_WHAT TO PRODUCE_
Quote the records that follow in full and exactly; leave out the pictures.

──────── TASK MATERIAL

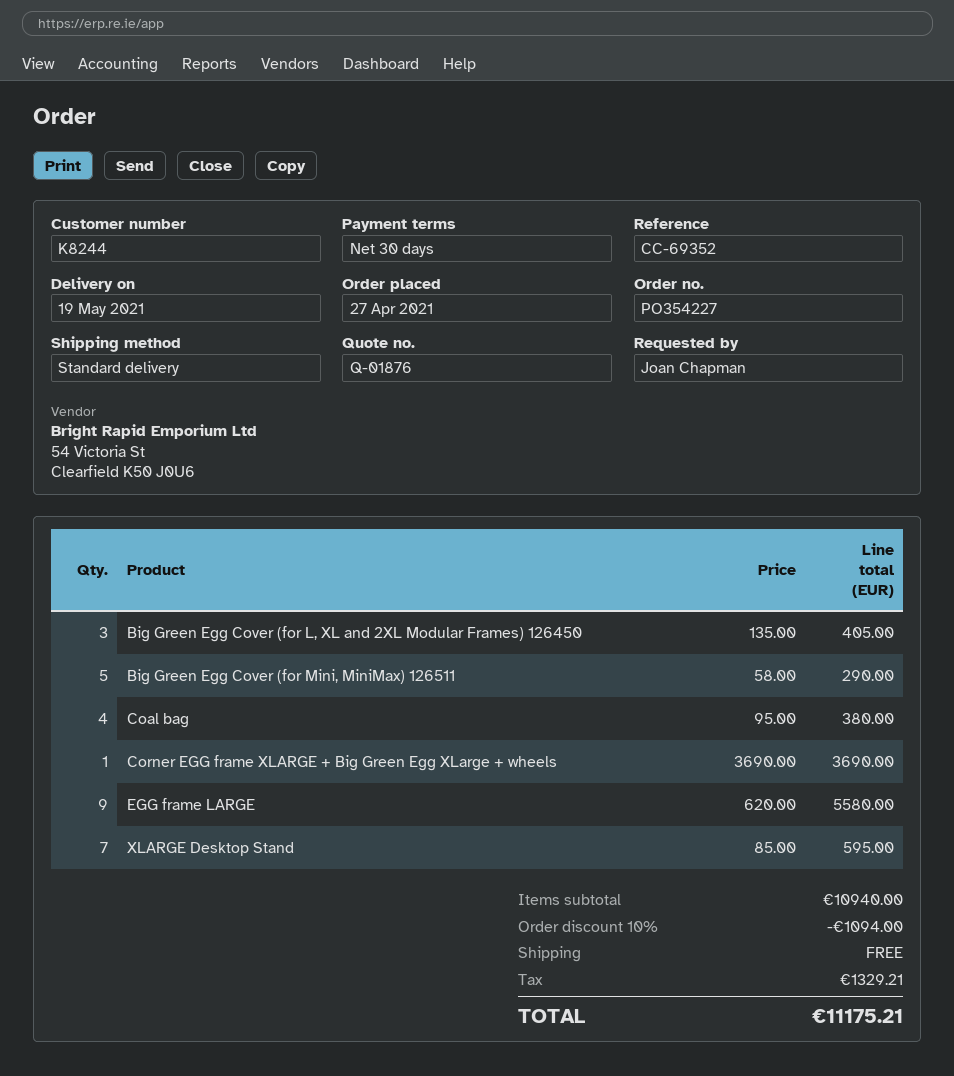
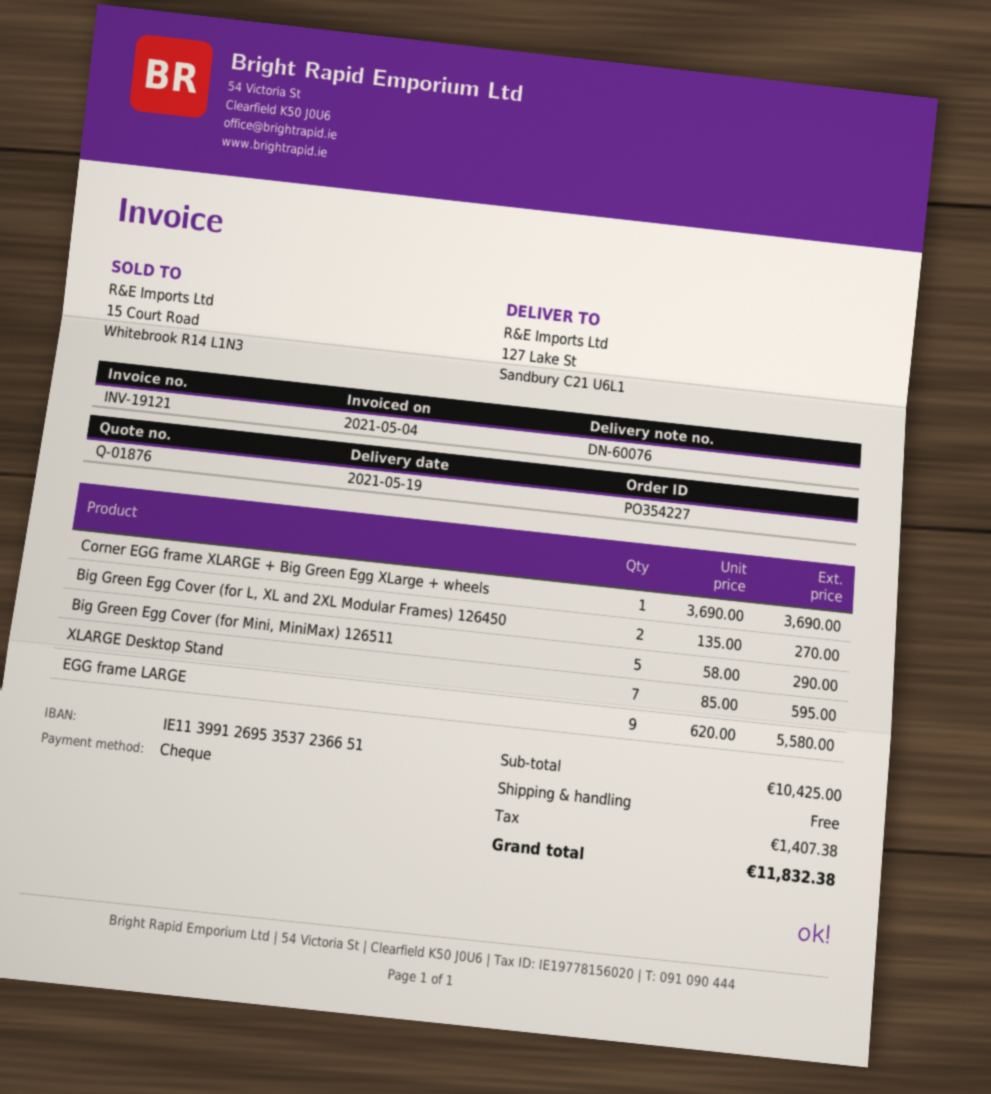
Big Green Egg Cover (for L, XL and 2XL Modular Frames) 126450: 3 x 135.00 = 405.00 -> 2 x 135.00 = 270.00
Coal bag: 4 x 95.00 = 380.00 -> none
subtotal: 10940.00 -> 10425.00
discount: 10% = 1094.00 -> none
tax: 1329.21 -> 1407.38
total: 11175.21 -> 11832.38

────────────────

_EXERCISE ANSWER_
Big Green Egg Cover (for L, XL and 2XL Modular Frames) 126450: 3 x 135.00 = 405.00 -> 2 x 135.00 = 270.00
Coal bag: 4 x 95.00 = 380.00 -> none
subtotal: 10940.00 -> 10425.00
discount: 10% = 1094.00 -> none
tax: 1329.21 -> 1407.38
total: 11175.21 -> 11832.38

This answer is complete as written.